WORK ITEM: Repeat the data precisely as given.

--- TASK INPUTS Enclosed Below ---

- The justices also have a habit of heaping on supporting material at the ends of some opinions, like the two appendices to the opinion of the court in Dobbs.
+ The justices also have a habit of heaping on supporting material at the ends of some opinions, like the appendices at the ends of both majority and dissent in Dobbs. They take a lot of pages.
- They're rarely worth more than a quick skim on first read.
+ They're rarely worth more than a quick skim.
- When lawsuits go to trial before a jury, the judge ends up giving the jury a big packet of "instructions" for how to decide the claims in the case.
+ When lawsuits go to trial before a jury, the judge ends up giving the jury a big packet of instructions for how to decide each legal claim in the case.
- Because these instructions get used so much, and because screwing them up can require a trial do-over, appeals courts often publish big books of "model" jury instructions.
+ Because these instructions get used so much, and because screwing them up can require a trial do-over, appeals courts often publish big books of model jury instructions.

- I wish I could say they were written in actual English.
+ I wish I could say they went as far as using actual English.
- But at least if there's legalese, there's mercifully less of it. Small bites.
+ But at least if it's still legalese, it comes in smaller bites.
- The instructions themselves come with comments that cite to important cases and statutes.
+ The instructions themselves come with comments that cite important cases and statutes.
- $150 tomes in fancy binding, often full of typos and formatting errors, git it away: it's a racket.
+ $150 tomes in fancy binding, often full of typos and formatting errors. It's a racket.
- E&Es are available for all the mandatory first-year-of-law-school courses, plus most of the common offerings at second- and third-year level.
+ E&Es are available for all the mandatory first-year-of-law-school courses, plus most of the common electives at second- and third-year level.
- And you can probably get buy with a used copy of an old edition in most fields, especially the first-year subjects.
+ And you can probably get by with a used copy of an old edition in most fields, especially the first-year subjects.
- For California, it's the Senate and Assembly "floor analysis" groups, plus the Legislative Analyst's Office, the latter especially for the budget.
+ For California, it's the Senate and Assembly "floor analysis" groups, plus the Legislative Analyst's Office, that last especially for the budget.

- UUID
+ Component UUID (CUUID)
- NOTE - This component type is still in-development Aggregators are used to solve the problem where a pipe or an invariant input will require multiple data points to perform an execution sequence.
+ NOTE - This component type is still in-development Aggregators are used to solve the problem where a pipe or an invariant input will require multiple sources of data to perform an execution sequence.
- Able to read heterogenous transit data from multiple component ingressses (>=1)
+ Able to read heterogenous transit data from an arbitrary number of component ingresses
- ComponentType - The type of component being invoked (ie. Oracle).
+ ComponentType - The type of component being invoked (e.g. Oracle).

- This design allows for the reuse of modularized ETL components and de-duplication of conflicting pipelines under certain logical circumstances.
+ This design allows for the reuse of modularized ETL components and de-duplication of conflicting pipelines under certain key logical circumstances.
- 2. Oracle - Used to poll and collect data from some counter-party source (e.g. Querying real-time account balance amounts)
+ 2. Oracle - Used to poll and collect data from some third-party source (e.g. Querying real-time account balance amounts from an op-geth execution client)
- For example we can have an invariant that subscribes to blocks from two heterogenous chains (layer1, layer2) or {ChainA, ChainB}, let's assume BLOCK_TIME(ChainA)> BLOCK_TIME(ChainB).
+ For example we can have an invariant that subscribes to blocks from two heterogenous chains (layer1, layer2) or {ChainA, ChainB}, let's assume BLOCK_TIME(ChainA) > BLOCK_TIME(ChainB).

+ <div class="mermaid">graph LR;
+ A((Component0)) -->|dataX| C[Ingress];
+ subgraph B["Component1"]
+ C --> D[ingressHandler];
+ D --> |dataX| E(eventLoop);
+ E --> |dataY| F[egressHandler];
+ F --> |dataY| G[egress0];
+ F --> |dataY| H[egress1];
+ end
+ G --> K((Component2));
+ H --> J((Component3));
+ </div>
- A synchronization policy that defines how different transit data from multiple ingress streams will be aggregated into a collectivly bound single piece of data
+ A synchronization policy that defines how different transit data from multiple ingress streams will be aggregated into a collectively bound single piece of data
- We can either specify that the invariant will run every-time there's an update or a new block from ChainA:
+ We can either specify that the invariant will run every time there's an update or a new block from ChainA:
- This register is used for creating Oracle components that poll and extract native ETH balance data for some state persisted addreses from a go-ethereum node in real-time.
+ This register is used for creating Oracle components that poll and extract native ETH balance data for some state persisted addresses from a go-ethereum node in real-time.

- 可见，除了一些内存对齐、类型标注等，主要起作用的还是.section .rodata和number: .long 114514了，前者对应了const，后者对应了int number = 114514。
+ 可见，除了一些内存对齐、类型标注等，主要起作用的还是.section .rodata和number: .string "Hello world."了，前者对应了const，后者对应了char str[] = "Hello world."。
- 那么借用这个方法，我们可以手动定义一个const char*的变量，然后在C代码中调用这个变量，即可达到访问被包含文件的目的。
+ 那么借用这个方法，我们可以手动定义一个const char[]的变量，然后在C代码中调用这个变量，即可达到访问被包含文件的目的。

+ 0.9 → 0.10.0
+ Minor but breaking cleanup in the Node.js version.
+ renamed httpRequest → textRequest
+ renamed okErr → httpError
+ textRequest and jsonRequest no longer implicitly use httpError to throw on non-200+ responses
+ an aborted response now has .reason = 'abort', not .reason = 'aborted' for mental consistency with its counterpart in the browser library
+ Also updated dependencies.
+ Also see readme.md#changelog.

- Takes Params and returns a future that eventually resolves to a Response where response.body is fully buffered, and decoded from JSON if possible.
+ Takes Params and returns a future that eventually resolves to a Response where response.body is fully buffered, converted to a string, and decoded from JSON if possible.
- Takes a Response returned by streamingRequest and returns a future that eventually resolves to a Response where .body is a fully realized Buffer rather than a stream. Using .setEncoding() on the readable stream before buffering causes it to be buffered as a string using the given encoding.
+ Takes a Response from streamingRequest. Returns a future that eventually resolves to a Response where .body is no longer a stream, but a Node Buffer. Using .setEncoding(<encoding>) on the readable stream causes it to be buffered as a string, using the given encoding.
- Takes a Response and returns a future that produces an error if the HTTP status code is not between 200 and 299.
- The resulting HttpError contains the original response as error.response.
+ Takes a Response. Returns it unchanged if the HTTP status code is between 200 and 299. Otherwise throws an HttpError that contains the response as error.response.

--- End of Enclosed TASK INPUTS ---

RESULT OF THE TASK:
- The justices also have a habit of heaping on supporting material at the ends of some opinions, like the two appendices to the opinion of the court in Dobbs.
+ The justices also have a habit of heaping on supporting material at the ends of some opinions, like the appendices at the ends of both majority and dissent in Dobbs. They take a lot of pages.
- They're rarely worth more than a quick skim on first read.
+ They're rarely worth more than a quick skim.
- When lawsuits go to trial before a jury, the judge ends up giving the jury a big packet of "instructions" for how to decide the claims in the case.
+ When lawsuits go to trial before a jury, the judge ends up giving the jury a big packet of instructions for how to decide each legal claim in the case.
- Because these instructions get used so much, and because screwing them up can require a trial do-over, appeals courts often publish big books of "model" jury instructions.
+ Because these instructions get used so much, and because screwing them up can require a trial do-over, appeals courts often publish big books of model jury instructions.

- I wish I could say they were written in actual English.
+ I wish I could say they went as far as using actual English.
- But at least if there's legalese, there's mercifully less of it. Small bites.
+ But at least if it's still legalese, it comes in smaller bites.
- The instructions themselves come with comments that cite to important cases and statutes.
+ The instructions themselves come with comments that cite important cases and statutes.
- $150 tomes in fancy binding, often full of typos and formatting errors, git it away: it's a racket.
+ $150 tomes in fancy binding, often full of typos and formatting errors. It's a racket.
- E&Es are available for all the mandatory first-year-of-law-school courses, plus most of the common offerings at second- and third-year level.
+ E&Es are available for all the mandatory first-year-of-law-school courses, plus most of the common electives at second- and third-year level.
- And you can probably get buy with a used copy of an old edition in most fields, especially the first-year subjects.
+ And you can probably get by with a used copy of an old edition in most fields, especially the first-year subjects.
- For California, it's the Senate and Assembly "floor analysis" groups, plus the Legislative Analyst's Office, the latter especially for the budget.
+ For California, it's the Senate and Assembly "floor analysis" groups, plus the Legislative Analyst's Office, that last especially for the budget.

- UUID
+ Component UUID (CUUID)
- NOTE - This component type is still in-development Aggregators are used to solve the problem where a pipe or an invariant input will require multiple data points to perform an execution sequence.
+ NOTE - This component type is still in-development Aggregators are used to solve the problem where a pipe or an invariant input will require multiple sources of data to perform an execution sequence.
- Able to read heterogenous transit data from multiple component ingressses (>=1)
+ Able to read heterogenous transit data from an arbitrary number of component ingresses
- ComponentType - The type of component being invoked (ie. Oracle).
+ ComponentType - The type of component being invoked (e.g. Oracle).

- This design allows for the reuse of modularized ETL components and de-duplication of conflicting pipelines under certain logical circumstances.
+ This design allows for the reuse of modularized ETL components and de-duplication of conflicting pipelines under certain key logical circumstances.
- 2. Oracle - Used to poll and collect data from some counter-party source (e.g. Querying real-time account balance amounts)
+ 2. Oracle - Used to poll and collect data from some third-party source (e.g. Querying real-time account balance amounts from an op-geth execution client)
- For example we can have an invariant that subscribes to blocks from two heterogenous chains (layer1, layer2) or {ChainA, ChainB}, let's assume BLOCK_TIME(ChainA)> BLOCK_TIME(ChainB).
+ For example we can have an invariant that subscribes to blocks from two heterogenous chains (layer1, layer2) or {ChainA, ChainB}, let's assume BLOCK_TIME(ChainA) > BLOCK_TIME(ChainB).

+ <div class="mermaid">graph LR;
+ A((Component0)) -->|dataX| C[Ingress];
+ subgraph B["Component1"]
+ C --> D[ingressHandler];
+ D --> |dataX| E(eventLoop);
+ E --> |dataY| F[egressHandler];
+ F --> |dataY| G[egress0];
+ F --> |dataY| H[egress1];
+ end
+ G --> K((Component2));
+ H --> J((Component3));
+ </div>
- A synchronization policy that defines how different transit data from multiple ingress streams will be aggregated into a collectivly bound single piece of data
+ A synchronization policy that defines how different transit data from multiple ingress streams will be aggregated into a collectively bound single piece of data
- We can either specify that the invariant will run every-time there's an update or a new block from ChainA:
+ We can either specify that the invariant will run every time there's an update or a new block from ChainA:
- This register is used for creating Oracle components that poll and extract native ETH balance data for some state persisted addreses from a go-ethereum node in real-time.
+ This register is used for creating Oracle components that poll and extract native ETH balance data for some state persisted addresses from a go-ethereum node in real-time.

- 可见，除了一些内存对齐、类型标注等，主要起作用的还是.section .rodata和number: .long 114514了，前者对应了const，后者对应了int number = 114514。
+ 可见，除了一些内存对齐、类型标注等，主要起作用的还是.section .rodata和number: .string "Hello world."了，前者对应了const，后者对应了char str[] = "Hello world."。
- 那么借用这个方法，我们可以手动定义一个const char*的变量，然后在C代码中调用这个变量，即可达到访问被包含文件的目的。
+ 那么借用这个方法，我们可以手动定义一个const char[]的变量，然后在C代码中调用这个变量，即可达到访问被包含文件的目的。

+ 0.9 → 0.10.0
+ Minor but breaking cleanup in the Node.js version.
+ renamed httpRequest → textRequest
+ renamed okErr → httpError
+ textRequest and jsonRequest no longer implicitly use httpError to throw on non-200+ responses
+ an aborted response now has .reason = 'abort', not .reason = 'aborted' for mental consistency with its counterpart in the browser library
+ Also updated dependencies.
+ Also see readme.md#changelog.

- Takes Params and returns a future that eventually resolves to a Response where response.body is fully buffered, and decoded from JSON if possible.
+ Takes Params and returns a future that eventually resolves to a Response where response.body is fully buffered, converted to a string, and decoded from JSON if possible.
- Takes a Response returned by streamingRequest and returns a future that eventually resolves to a Response where .body is a fully realized Buffer rather than a stream. Using .setEncoding() on the readable stream before buffering causes it to be buffered as a string using the given encoding.
+ Takes a Response from streamingRequest. Returns a future that eventually resolves to a Response where .body is no longer a stream, but a Node Buffer. Using .setEncoding(<encoding>) on the readable stream causes it to be buffered as a string, using the given encoding.
- Takes a Response and returns a future that produces an error if the HTTP status code is not between 200 and 299.
- The resulting HttpError contains the original response as error.response.
+ Takes a Response. Returns it unchanged if the HTTP status code is between 200 and 299. Otherwise throws an HttpError that contains the response as error.response.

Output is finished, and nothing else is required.